Мир начинает расставлять ему свои ловушки: незнакомый и влекущий вкус новых лакомств, прямоугольник утреннего солнца на полу, на котором так приятно поваляться, движения собственных членов — лап, хвоста, лукаво приглашающего поиграть с ним, ласковость человеческой руки, под которой потихоньку вызревают различные проказы, веселость, распирающая тело и рождающая потребность во все новых и новых внезапных и рискованных движениях, — все это подкупает, убеждает и призывает принять, согласиться с экспериментом жизни.

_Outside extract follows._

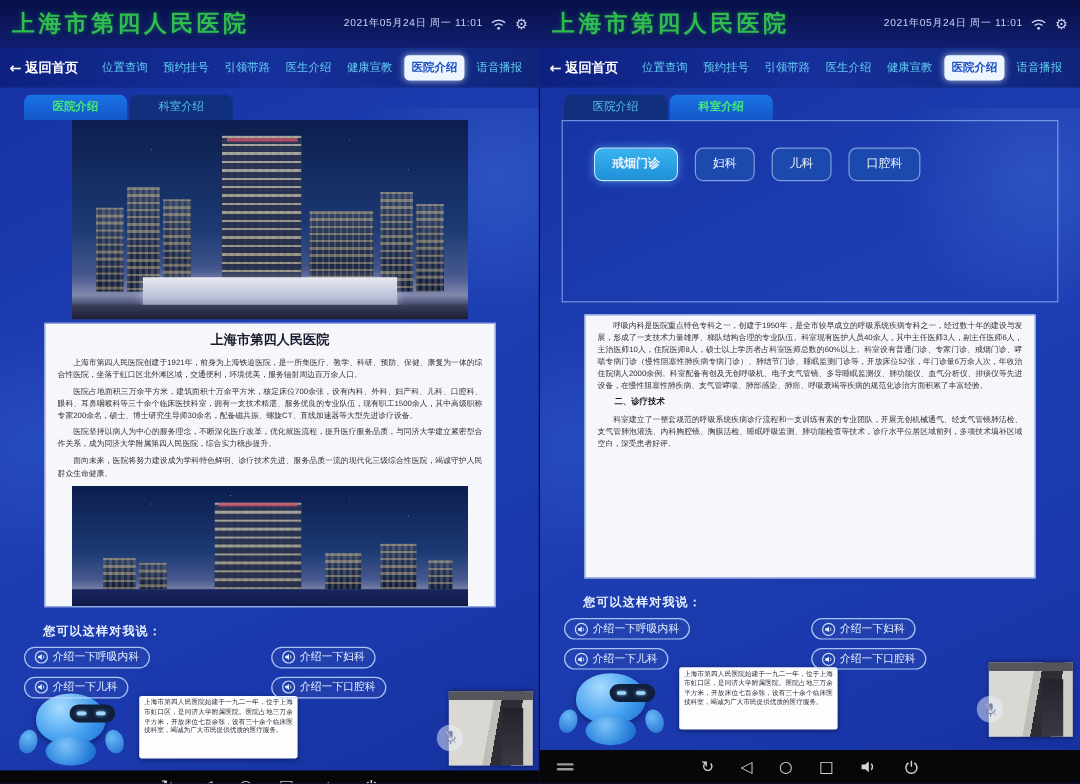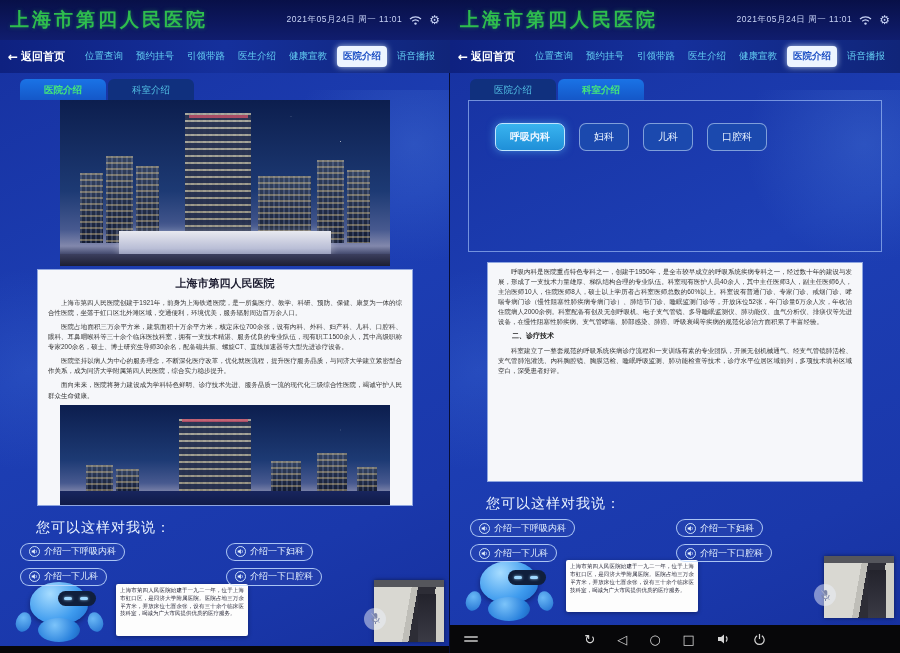"呼吸内科" div.dept { text: 呼吸内科 -> 戒烟门诊 }
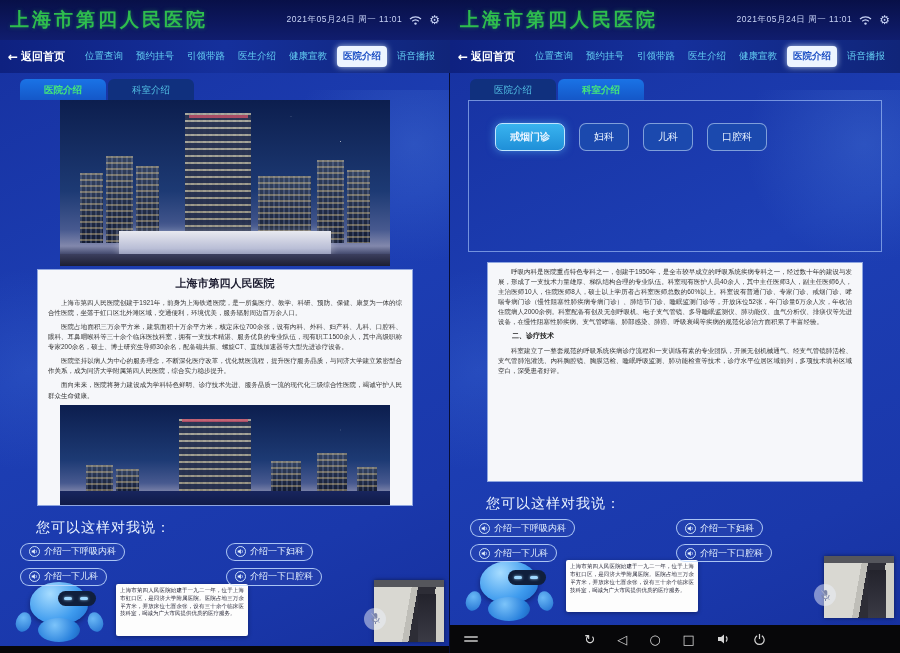"您可以这样对我说：" .sg-head { font-size: 14px -> 10px; font-weight: normal -> bold }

И еще одно. Нимрод начинает понимать: все, что ему тут подсовывают, невзирая на видимость новизны, в сущности, является чем-то уже бывшим — бывшим неоднократно, бессчетное множество раз. Его тело узнает ситуации, впечатления и предметы. И это не очень удивляет его. При каждой новой ситуации он ныряет в свою память, глубинную память тела, поспешно, на ощупь ищет там, и бывает, находит в себе соответствующую реакцию, уже готовую: мудрость поколений, заложенную в его плазме, в его нервах. Находит какие-то действия, решения, о которых он и не подозревал, что они уже в нем созрели и только ждали, когда можно будет выскочить.
Декорации его юной жизни — кухня с пахучими лоханями, тряпками, пахнущими сложно и интригующе, со шлепаньем туфель Адели и ее шумной возней — больше не пугают его. Он привык считать их своими владениями, прижился, и в отношении к ним в нем начинает развиваться неясное чувство принадлежности, родины.
Разве только иногда на него обрушивался катаклизм — мытье полов, низвержение законов природы, брызги теплого щелока, которым трут мебель, и грозное шарканье аделиных швабр.
Но опасность минует, спокойная, недвижная швабра тихо лежит в углу, сохнущий пол славно пахнет мокрым деревом. Нимрод, опять возвращенный к своим привычкам и свободе в собственных владениях, испытывает яростное желание схватить валяющийся на полу старый половик и мотать его изо всех сил в разные стороны. Укрощение стихий наполняет его несказанной радостью.
Но вдруг он останавливается как вкопанный: перед ним на расстоянии каких-нибудь трех собачьих шагов движется черное страшилище, чудовище, быстро перемещающееся на прутиках множества суставчатых ног. Потрясенный до глубины души, Нимрод следует взглядом за косым бегом поблескивающего насекомого, напряженно следит за этим плоским, безголовым и слепым туловищем, несомым неестественно подвижными паучьими ногами.